The scene changes to a street (or, as often played on stage, an ale-house) as we move away from the court of the Duke to meet some of the more disreputable inhabitants of Vienna (usually known to critics as ‘the low-life characters').

We first meet Lucio, a dissolute young man who, while a gentleman in rank, is corrupt in character. He is discussing with two other young men the rumour that the Duke has left Vienna to negotiate a peace-treaty with the King of Hungary. They tease each other about contracting venereal disease at brothels such as the one run by Mistress Overdone, who enters to tell them the news that their friend Claudio has been arrested. This is because Claudio has got his fiancée Juliet pregnant; Angelo, as the Deputy Duke, has introduced rigorous laws against any sexual immorality. Pompey, who is a bawd who works for Mistress Overdone, enters to tell her that all the brothels are to be demolished.

Claudio is brought along the street on his way to prison. He explains to Lucio what has happened to him, accepting that he has lacked restraint in his sexual behaviour but pointing out that he regards Juliet as his wife. He asks Lucio to go to find Isabella, who is Claudio's sister; she is about to enter a nunnery. Claudio wants her to go to Angelo and to plead for mercy for her brother.

Commentary on Act I scene ii

Went to sea with the Ten Commandments, but scrap'd one out – Lucio jokes that, just as pirates ignore the biblical command in the Ten Commandments, ‘Thou shalt not steal' (Exodus 20:15) so soldiers don't like to pray for peace as they prefer fighting (when they would get paid).

Family saying grace before a mealWhere grace was said … Grace is grace … despite of all grace – The men joke and pun about the word ‘grace' which can refer to a prayer of thanks for food said before a meal. However, ‘grace' is also an important word in the serious discussions of the play about justice and mercy, since ‘grace' also means ‘the undeserved forgiveness of God' offered to repentant sinners. (See also Themes and significant ideas > Judgement on earth and in heaven.)

Velvet… three-pile…French velvet…French crown…dolours – Another group of puns with more serious undertones, suggesting that they all suffer from sexually-transmitted diseases.More on sexually transmitted diseases?

Within these three days his head to be chopped off … the proclamation – Angelo has started to impose strict morality laws, and Claudio is the first to suffer under them. It is ironic, however, that Claudio, who is in love with Juliet, and totally faithful to her, should suffer when he is surrounded by people like Lucio, Pompey and Mistress Overdone who manage to escape the rigour of the law.

What has he done? A woman..Groping for trouts – The coarseness of Pompey's language immediately shows the audience his gross attitude to sexual morality.

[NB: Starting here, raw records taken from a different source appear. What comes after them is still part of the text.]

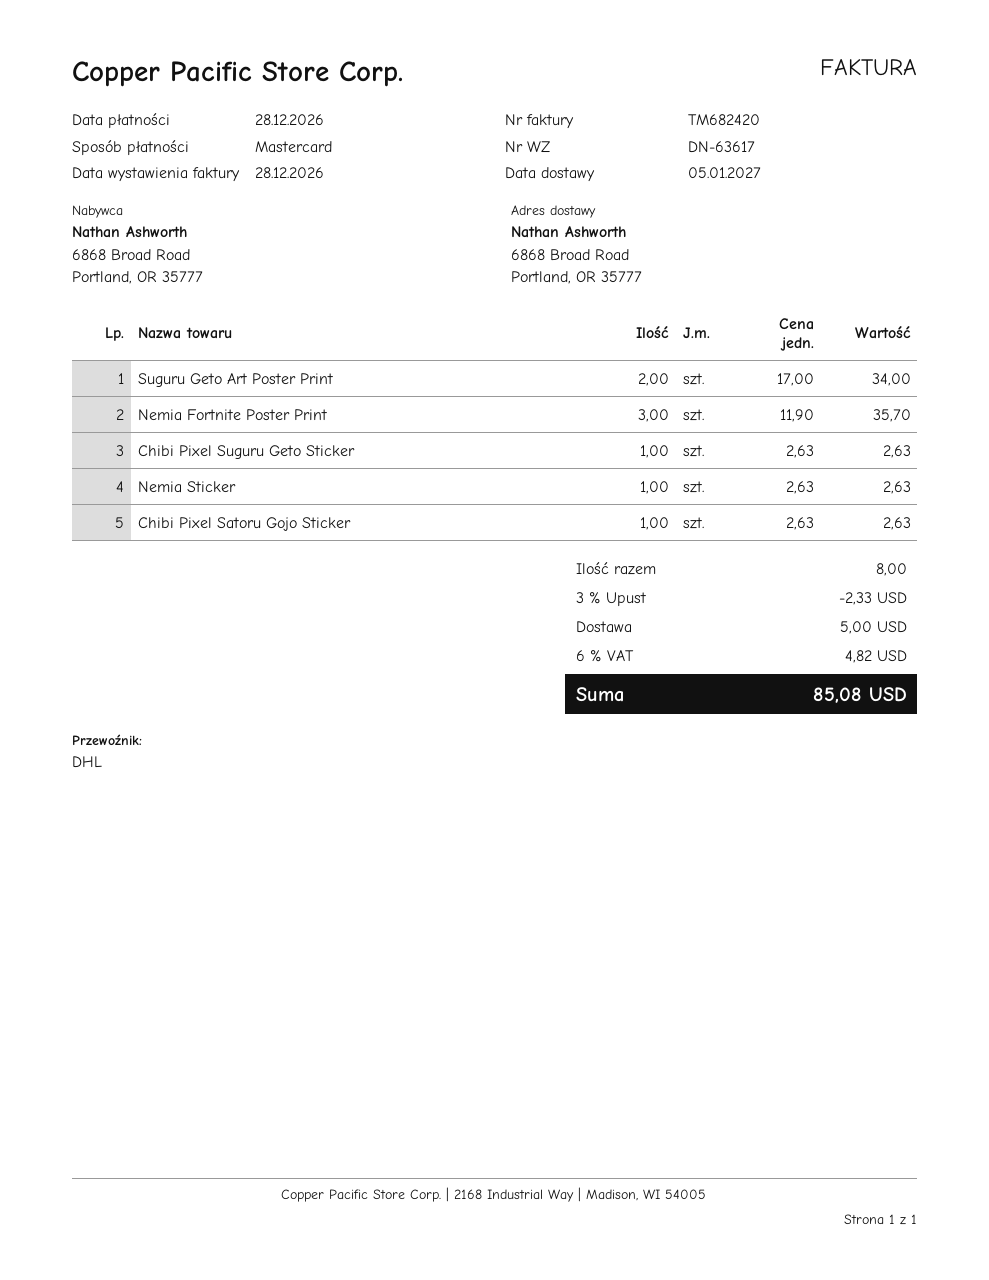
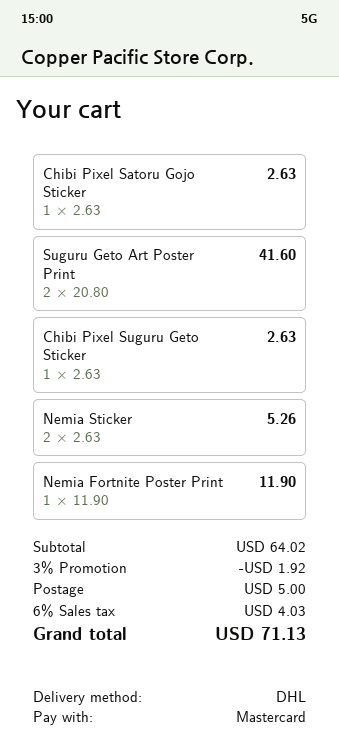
Suguru Geto Art Poster Print: 2 x 17.00 = 34.00 -> 2 x 20.80 = 41.60
Nemia Fortnite Poster Print: 3 x 11.90 = 35.70 -> 1 x 11.90 = 11.90
Nemia Sticker: 1 x 2.63 = 2.63 -> 2 x 2.63 = 5.26
discount: 3% = 2.33 -> 3% = 1.92
tax: 6% = 4.82 -> 6% = 4.03
total: 85.08 -> 71.13

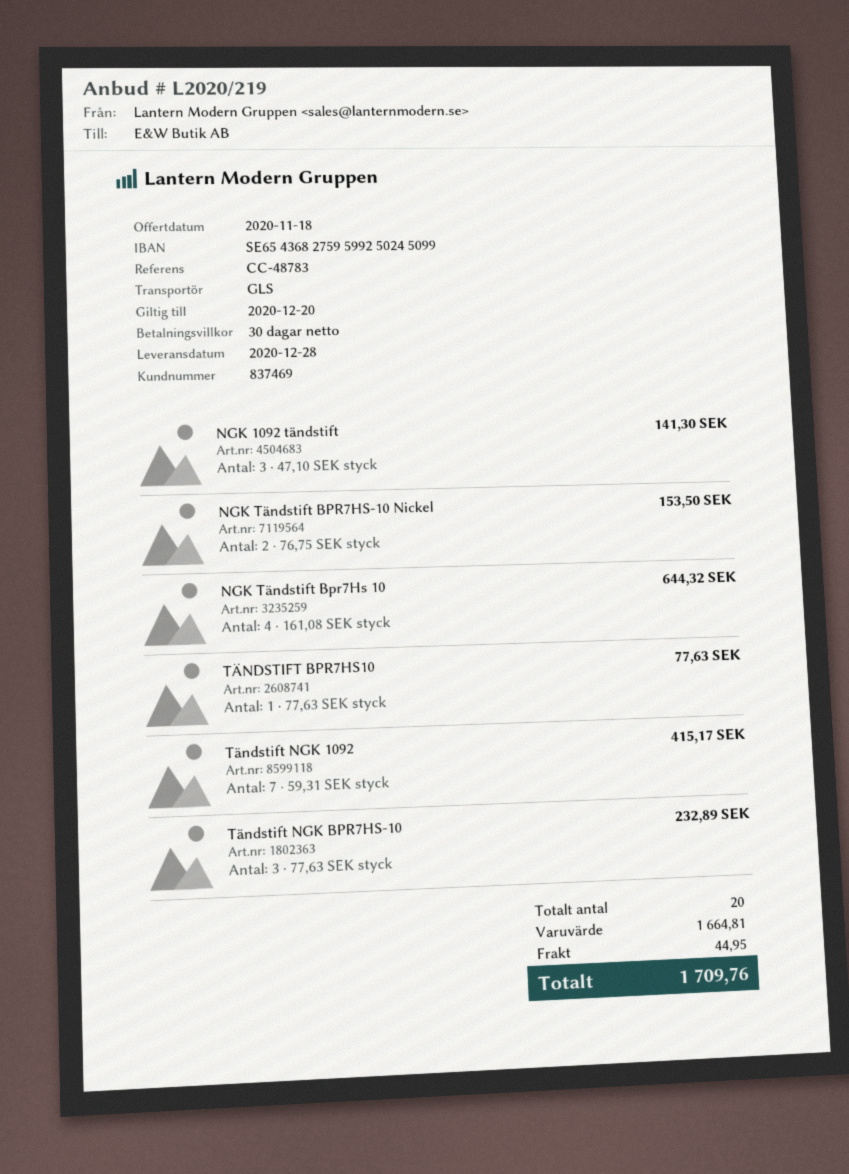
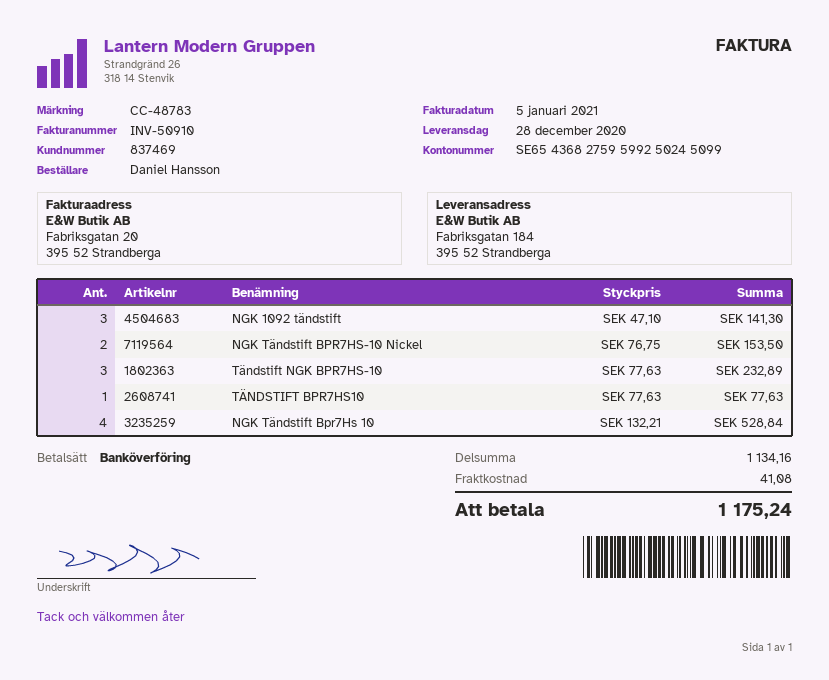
NGK Tändstift Bpr7Hs 10: 4 x 161.08 = 644.32 -> 4 x 132.21 = 528.84
Tändstift NGK 1092: 7 x 59.31 = 415.17 -> none
subtotal: 1664.81 -> 1134.16
shipping: 44.95 -> 41.08
total: 1709.76 -> 1175.24

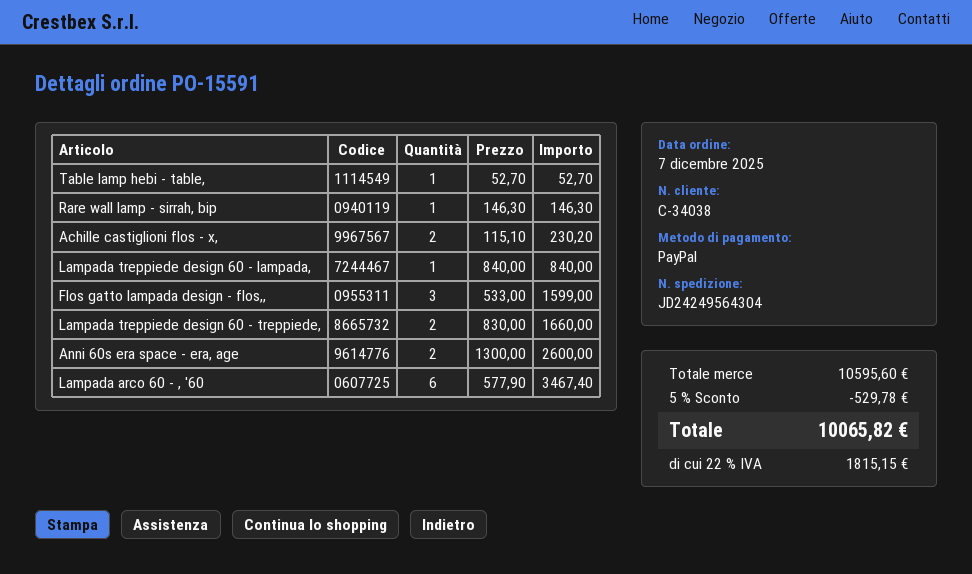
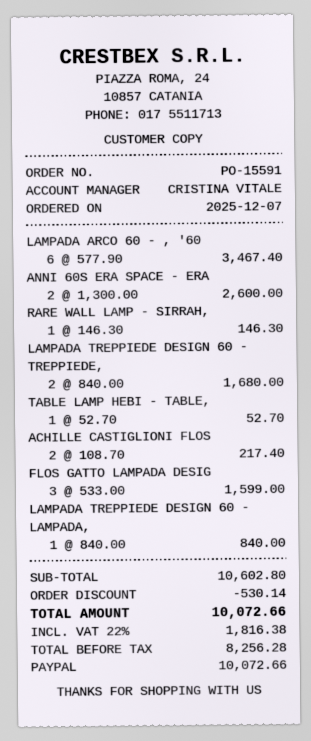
Achille castiglioni flos - x,: 2 x 115.10 = 230.20 -> 2 x 108.70 = 217.40
Lampada treppiede design 60 - treppiede,: 2 x 830.00 = 1660.00 -> 2 x 840.00 = 1680.00
subtotal: 10595.60 -> 10602.80
discount: 529.78 -> 530.14
tax: 22% = 1815.15 -> 22% = 1816.38
total: 10065.82 -> 10072.66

The demi-god, Authority – Claudio comments on the enormous powers held by earthly rulers, which in Shakespeare's time were often seen as God-given. This was particularly a view held by James I. (See also Religious/philosophical context > Divine right of kings).

Make us pay down for offence by weight – Claudio suggests that punishments are in proportion to the crime, but the title of the play suggests that, for this very reason, we should be wary of judging others, since we too will be judged. (See also Themes and significant ideas > Judgement on earth and in heaven.)

The word of heaven; On whom it will, it will. / On whom it will not, so – A reference to Exodus 33:19 where God says:

‘I will have mercy on whom I will have mercy, and I will have compassion on whom I will have compassion.' (AV)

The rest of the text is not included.